En conversant ainsi, ils arrivèrent au château de Kinfauns, où, après avoir pris quelques rafraîchissements, le père et la fille furent forcés de se séparer pour se rendre chacun dans leur retraite. Alors, pour la première fois, Catherine, voyant que l’inquiétude avait banni de l’esprit de son père tout souvenir de son ami, laissa échapper, comme dans un songe, le nom de Henri Gow.

« C’est vrai, c’est vrai, dit Simon ; il faut lui faire savoir notre dessein. — Laissez-m’en le soin, répliqua sir Patrick ; je ne confierai point cette commission à un messager, ni n’enverrai de lettre ; car si je lui en écrivais une, je crois qu’il ne pourrait pas la lire. Il sera inquiet un instant ; mais demain j’irai à Perth, et je lui apprendrai le parti que vous avez pris. »

L’instant de se séparer approchait ; il était cruel, mais le caractère mâle du vieux bourgeois et la pieuse résignation de Catherine l’adoucirent plus qu’on ne pouvait s’y attendre.

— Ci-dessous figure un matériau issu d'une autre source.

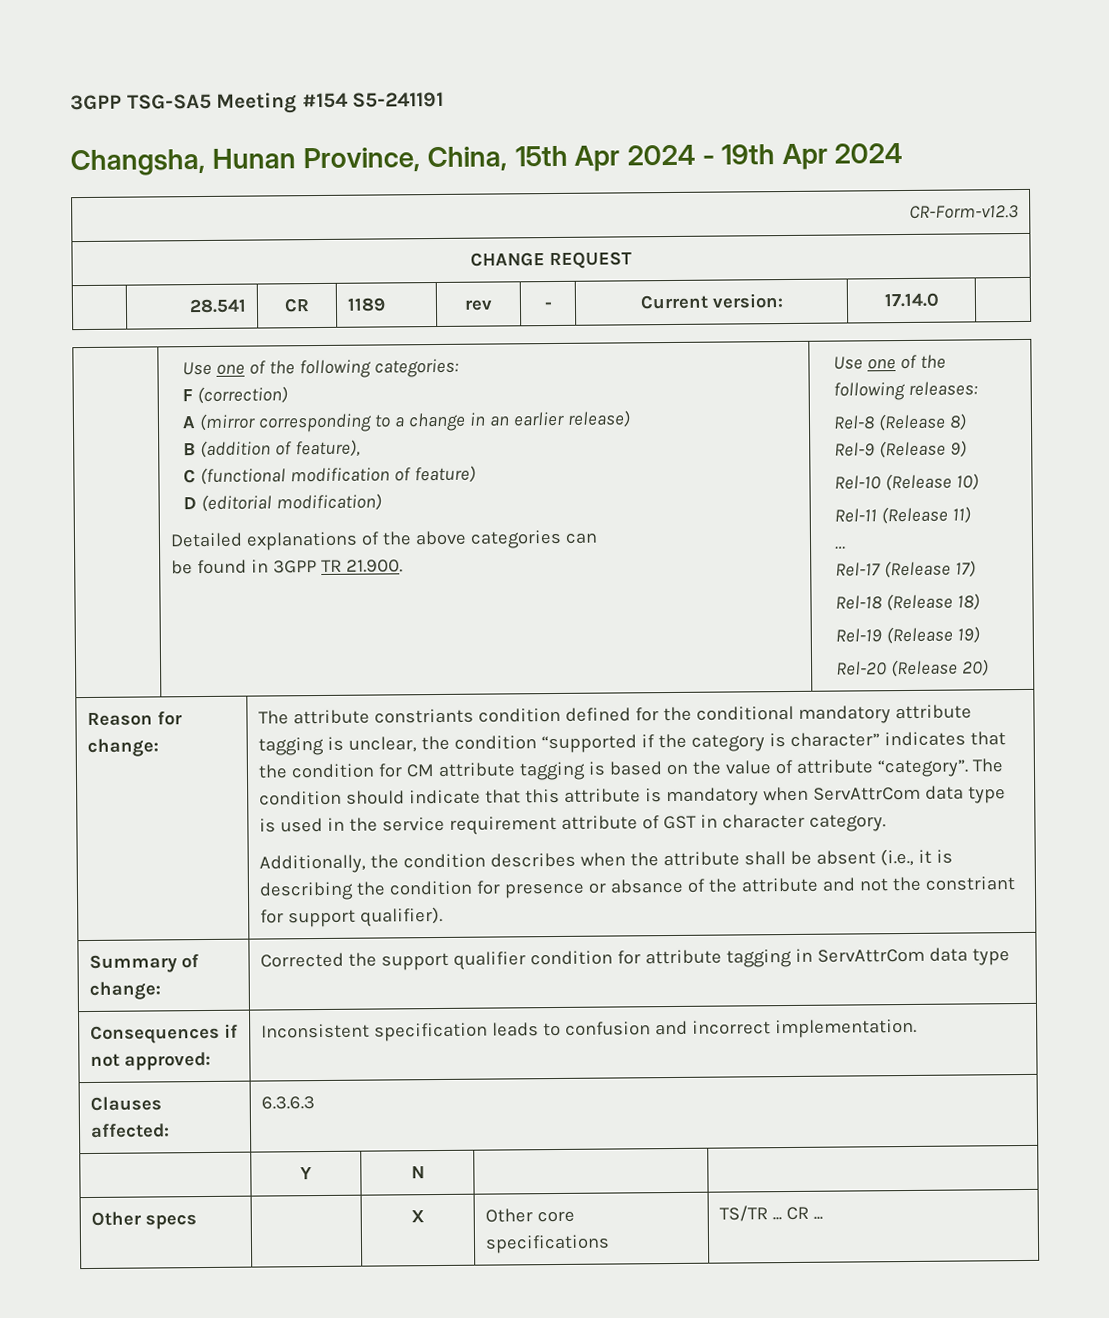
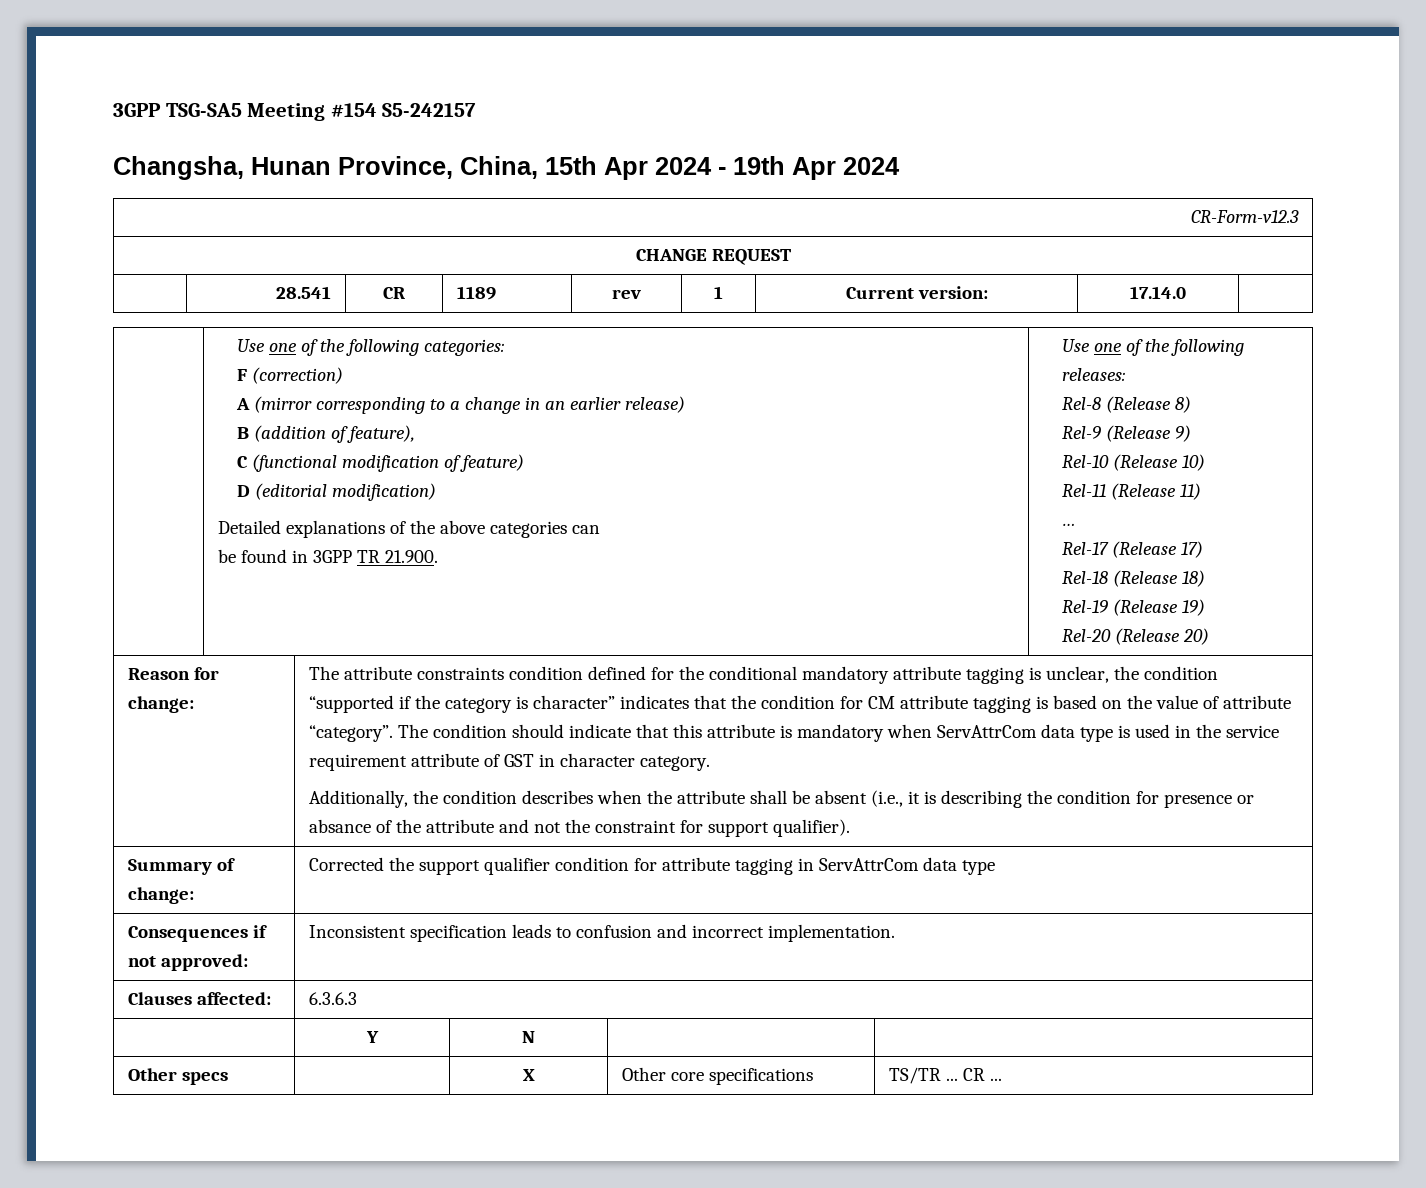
- 3GPP TSG-SA5 Meeting #154 S5-241191
+ 3GPP TSG-SA5 Meeting #154 S5-242157
- | 28.541 | CR | 1189 | rev | - | Current version: | 17.14.0 |
+ | 28.541 | CR | 1189 | rev | 1 | Current version: | 17.14.0 |
- The attribute constriants condition defined for the conditional mandatory attribute tagging is unclear, the condition “supported if the category is character” indicates that the condition for CM attribute tagging is based on the value of attribute “category”.
+ The attribute constraints condition defined for the conditional mandatory attribute tagging is unclear, the condition “supported if the category is character” indicates that the condition for CM attribute tagging is based on the value of attribute “category”.
- Additionally, the condition describes when the attribute shall be absent (i.e., it is describing the condition for presence or absance of the attribute and not the constriant for support qualifier).
+ Additionally, the condition describes when the attribute shall be absent (i.e., it is describing the condition for presence or absance of the attribute and not the constraint for support qualifier).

Le bon chevalier pressa le départ de Simon, mais de la manière la plus bienveillante ; il alla même jusqu’à lui offrir de lui prêter de l’or, ce qui, dans un pays et à une époque où les espèces étaient si rares, pouvait être considéré comme le nec plus ultra de l’obligeance. Néanmoins le gantier l’assura qu’il en était amplement muni, et dirigea sa route vers le nord-ouest. La protection hospitalière de sir Patrick de Charteris ne se manifesta pas moins à l’égard de la jolie fille de Simon. Elle fut confiée à une duègne qui surveillait la maison du chevalier, pendant le temps qu’elle fut forcée de passer à Kinfauns, à cause des obstacles et des délais d’un batelier du Tay, nommé Kittstenhaw, qui devait la conduire à Falkland, et en qui le prévôt avait beaucoup de confiance.

Ainsi se séparèrent le père et la fille dans un instant difficile et dangereux ; des circonstances ignorées du gantier et de sa fille rendaient cette crise plus périlleuse encore qu’elle ne leur paraissait, et diminuait beaucoup la chance de salut qui leur restait.